[Opening THE INPUT section]

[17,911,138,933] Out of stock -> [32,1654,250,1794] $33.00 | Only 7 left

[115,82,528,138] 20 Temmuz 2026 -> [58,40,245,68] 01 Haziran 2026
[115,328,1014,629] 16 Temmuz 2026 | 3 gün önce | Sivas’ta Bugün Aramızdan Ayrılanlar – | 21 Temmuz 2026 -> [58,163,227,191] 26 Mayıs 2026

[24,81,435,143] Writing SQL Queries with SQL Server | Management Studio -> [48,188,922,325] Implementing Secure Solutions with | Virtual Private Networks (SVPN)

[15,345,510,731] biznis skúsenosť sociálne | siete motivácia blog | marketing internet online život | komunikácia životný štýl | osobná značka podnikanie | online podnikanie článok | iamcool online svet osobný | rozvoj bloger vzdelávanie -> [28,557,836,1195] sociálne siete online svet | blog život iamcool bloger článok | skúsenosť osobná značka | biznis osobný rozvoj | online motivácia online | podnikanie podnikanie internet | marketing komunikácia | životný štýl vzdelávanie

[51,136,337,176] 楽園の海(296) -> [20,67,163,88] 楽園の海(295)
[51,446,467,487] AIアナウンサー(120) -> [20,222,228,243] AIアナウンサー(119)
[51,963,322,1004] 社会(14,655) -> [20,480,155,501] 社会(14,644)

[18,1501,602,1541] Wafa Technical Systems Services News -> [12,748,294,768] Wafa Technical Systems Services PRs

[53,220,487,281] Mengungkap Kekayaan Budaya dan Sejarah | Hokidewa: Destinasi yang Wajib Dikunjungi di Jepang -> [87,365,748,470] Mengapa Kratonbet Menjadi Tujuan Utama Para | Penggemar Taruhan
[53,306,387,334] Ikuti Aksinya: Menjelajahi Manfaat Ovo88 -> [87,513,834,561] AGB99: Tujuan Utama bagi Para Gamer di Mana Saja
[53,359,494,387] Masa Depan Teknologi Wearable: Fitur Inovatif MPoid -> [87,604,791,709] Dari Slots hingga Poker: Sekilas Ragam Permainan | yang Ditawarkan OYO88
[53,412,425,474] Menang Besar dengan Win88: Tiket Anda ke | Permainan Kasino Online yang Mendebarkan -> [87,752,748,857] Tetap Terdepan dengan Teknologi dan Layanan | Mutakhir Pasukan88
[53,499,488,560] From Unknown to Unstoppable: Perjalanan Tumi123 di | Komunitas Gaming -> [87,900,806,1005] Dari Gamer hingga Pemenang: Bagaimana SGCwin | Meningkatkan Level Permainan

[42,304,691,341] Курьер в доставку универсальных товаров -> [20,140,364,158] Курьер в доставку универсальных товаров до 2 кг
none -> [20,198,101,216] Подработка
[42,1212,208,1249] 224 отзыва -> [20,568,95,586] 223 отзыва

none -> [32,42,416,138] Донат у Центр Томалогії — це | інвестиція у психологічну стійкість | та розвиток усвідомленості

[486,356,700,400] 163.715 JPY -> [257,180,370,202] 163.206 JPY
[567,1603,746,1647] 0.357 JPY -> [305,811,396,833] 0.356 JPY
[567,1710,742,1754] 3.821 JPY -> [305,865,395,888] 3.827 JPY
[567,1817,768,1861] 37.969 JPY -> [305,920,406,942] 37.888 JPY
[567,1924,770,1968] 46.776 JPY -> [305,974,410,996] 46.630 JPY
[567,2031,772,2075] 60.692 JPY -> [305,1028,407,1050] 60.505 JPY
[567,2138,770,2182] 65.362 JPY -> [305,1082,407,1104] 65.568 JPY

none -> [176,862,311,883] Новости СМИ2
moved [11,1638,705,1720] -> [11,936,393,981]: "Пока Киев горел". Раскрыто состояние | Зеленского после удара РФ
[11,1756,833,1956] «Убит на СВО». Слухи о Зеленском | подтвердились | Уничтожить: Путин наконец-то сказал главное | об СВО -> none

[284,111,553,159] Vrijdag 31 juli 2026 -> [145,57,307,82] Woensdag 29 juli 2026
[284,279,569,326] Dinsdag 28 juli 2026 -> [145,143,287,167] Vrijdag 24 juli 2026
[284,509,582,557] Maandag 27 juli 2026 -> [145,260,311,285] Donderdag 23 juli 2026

[Closing THE INPUT section]

EXERCISE BRIEF - Only the lines from the first one of the listing up to and including the line where "[51,963,322,1004] 社会(14,655) ->" appears are wanted, reproduced exactly.

RESULT OF THIS EXERCISE -
[17,911,138,933] Out of stock -> [32,1654,250,1794] $33.00 | Only 7 left

[115,82,528,138] 20 Temmuz 2026 -> [58,40,245,68] 01 Haziran 2026
[115,328,1014,629] 16 Temmuz 2026 | 3 gün önce | Sivas’ta Bugün Aramızdan Ayrılanlar – | 21 Temmuz 2026 -> [58,163,227,191] 26 Mayıs 2026

[24,81,435,143] Writing SQL Queries with SQL Server | Management Studio -> [48,188,922,325] Implementing Secure Solutions with | Virtual Private Networks (SVPN)

[15,345,510,731] biznis skúsenosť sociálne | siete motivácia blog | marketing internet online život | komunikácia životný štýl | osobná značka podnikanie | online podnikanie článok | iamcool online svet osobný | rozvoj bloger vzdelávanie -> [28,557,836,1195] sociálne siete online svet | blog život iamcool bloger článok | skúsenosť osobná značka | biznis osobný rozvoj | online motivácia online | podnikanie podnikanie internet | marketing komunikácia | životný štýl vzdelávanie

[51,136,337,176] 楽園の海(296) -> [20,67,163,88] 楽園の海(295)
[51,446,467,487] AIアナウンサー(120) -> [20,222,228,243] AIアナウンサー(119)
[51,963,322,1004] 社会(14,655) -> [20,480,155,501] 社会(14,644)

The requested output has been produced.